Version difference data:
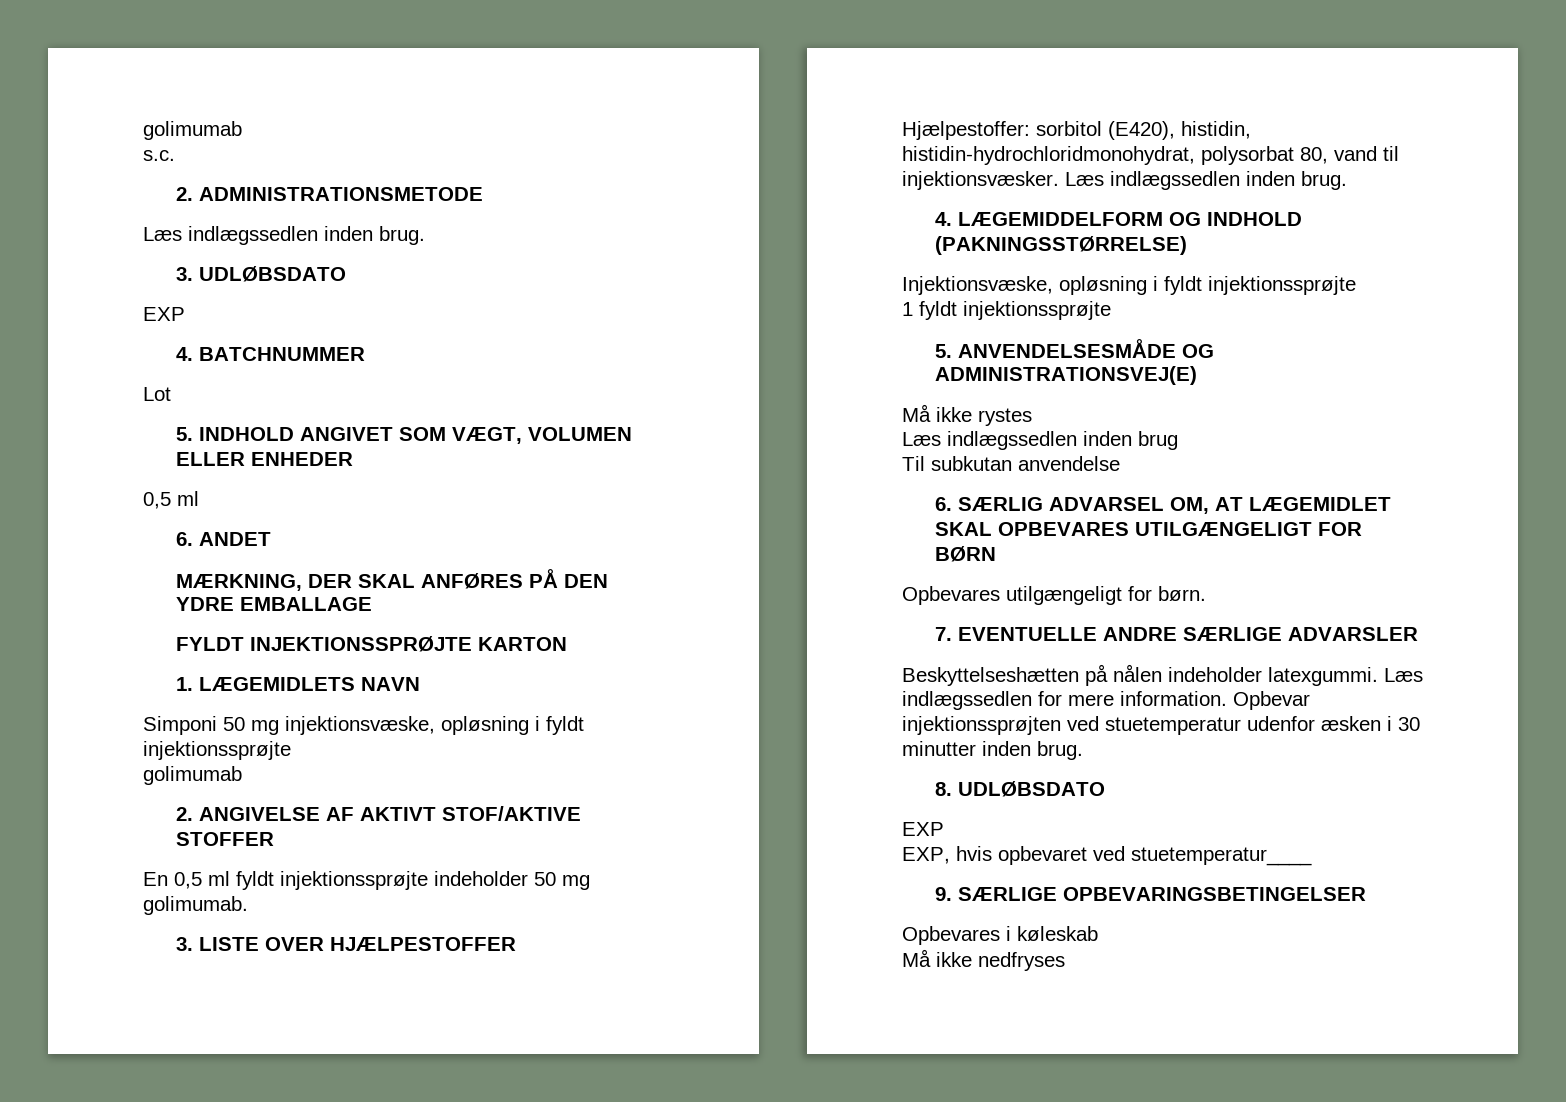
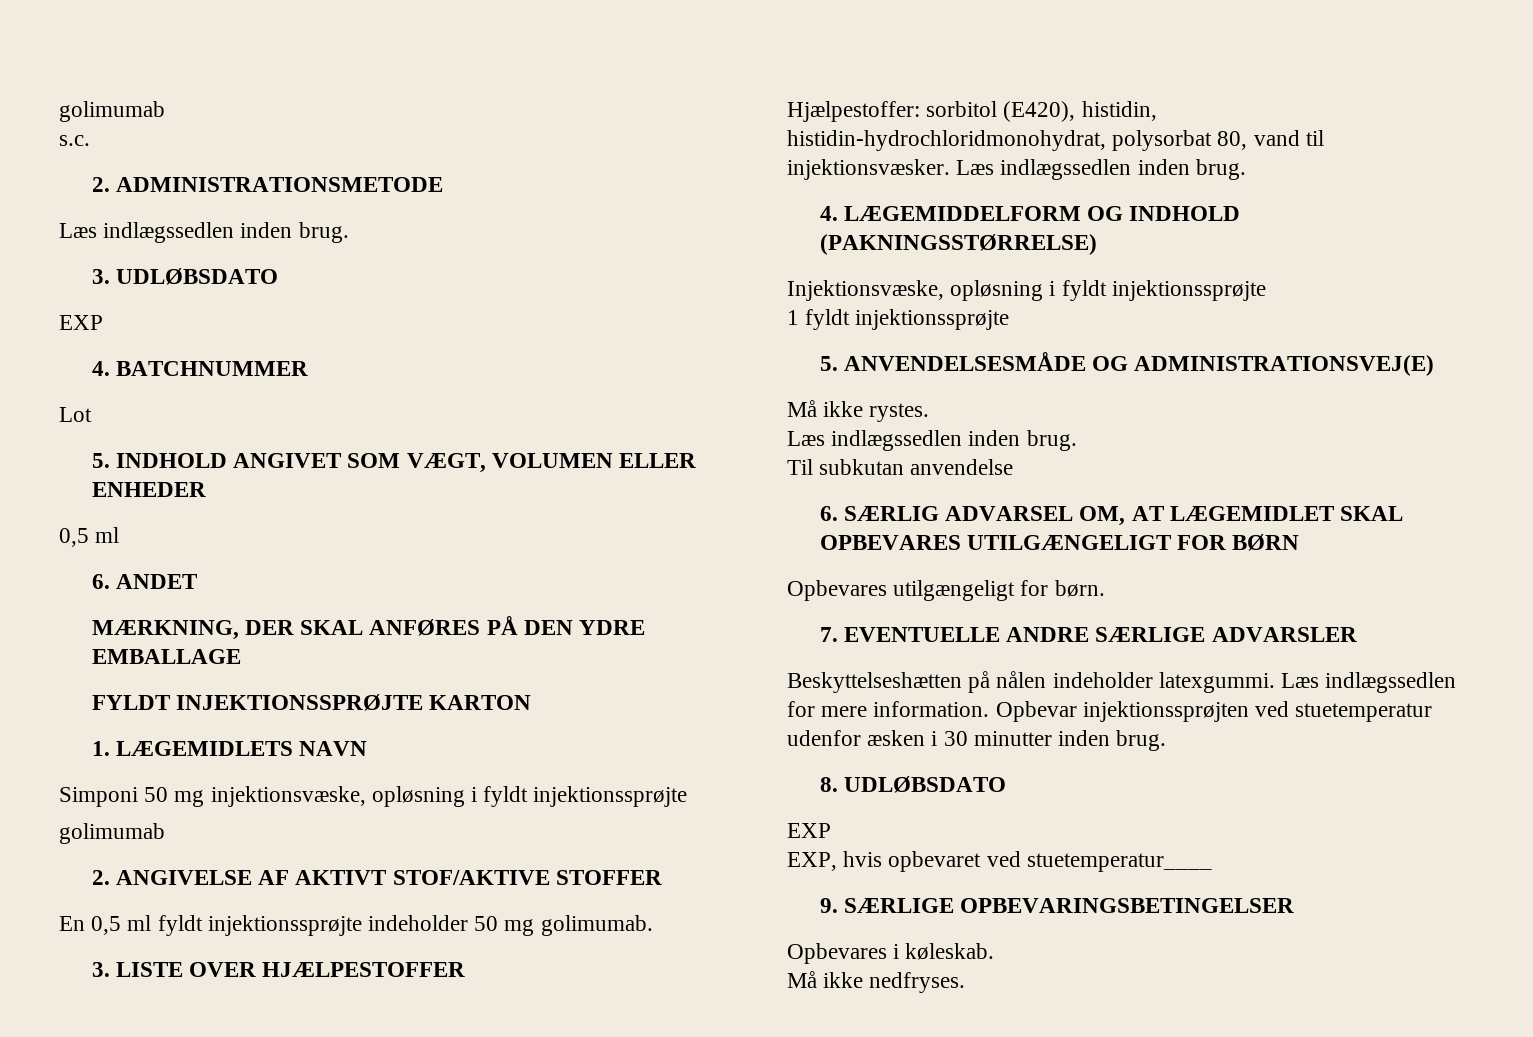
- Må ikke rystes
- Læs indlægssedlen inden brug
+ Må ikke rystes.
+ Læs indlægssedlen inden brug.
- Opbevares i køleskab
- Må ikke nedfryses
+ Opbevares i køleskab.
+ Må ikke nedfryses.

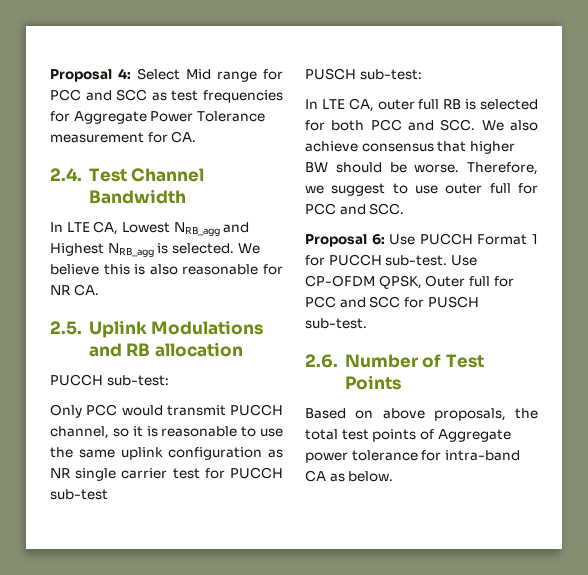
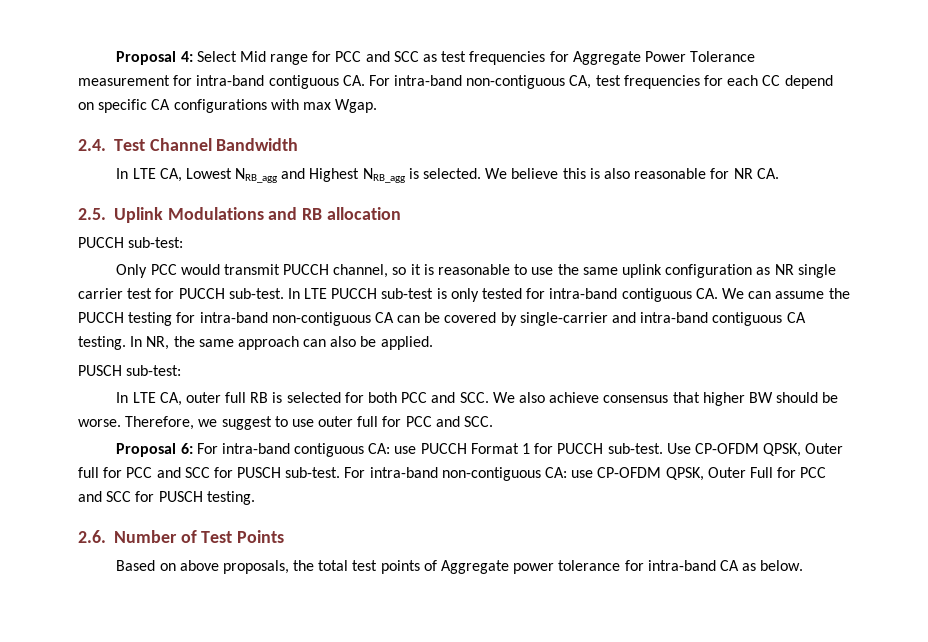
- Proposal 4: Select Mid range for PCC and SCC as test frequencies for Aggregate Power Tolerance measurement for CA.
+ Proposal 4: Select Mid range for PCC and SCC as test frequencies for Aggregate Power Tolerance measurement for intra-band contiguous CA. For intra-band non-contiguous CA, test frequencies for each CC depend on specific CA configurations with max Wgap.
- Only PCC would transmit PUCCH channel, so it is reasonable to use the same uplink configuration as NR single carrier test for PUCCH sub-test
+ Only PCC would transmit PUCCH channel, so it is reasonable to use the same uplink configuration as NR single carrier test for PUCCH sub-test. In LTE PUCCH sub-test is only tested for intra-band contiguous CA. We can assume the PUCCH testing for intra-band non-contiguous CA can be covered by single-carrier and intra-band contiguous CA testing. In NR, the same approach can also be applied.
- Proposal 6: Use PUCCH Format 1 for PUCCH sub-test.
+ Proposal 6: For intra-band contiguous CA: use PUCCH Format 1 for PUCCH sub-test.
+ For intra-band non-contiguous CA: use CP-OFDM QPSK, Outer Full for PCC and SCC for PUSCH testing.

Exercise objective: Starting at the line that contains "CA: use PUCCH Format 1 for PUCCH sub-test.", restate word for word every line through the last one in the records above. Return nothing else.

Finished task:
+ Proposal 6: For intra-band contiguous CA: use PUCCH Format 1 for PUCCH sub-test.
+ For intra-band non-contiguous CA: use CP-OFDM QPSK, Outer Full for PCC and SCC for PUSCH testing.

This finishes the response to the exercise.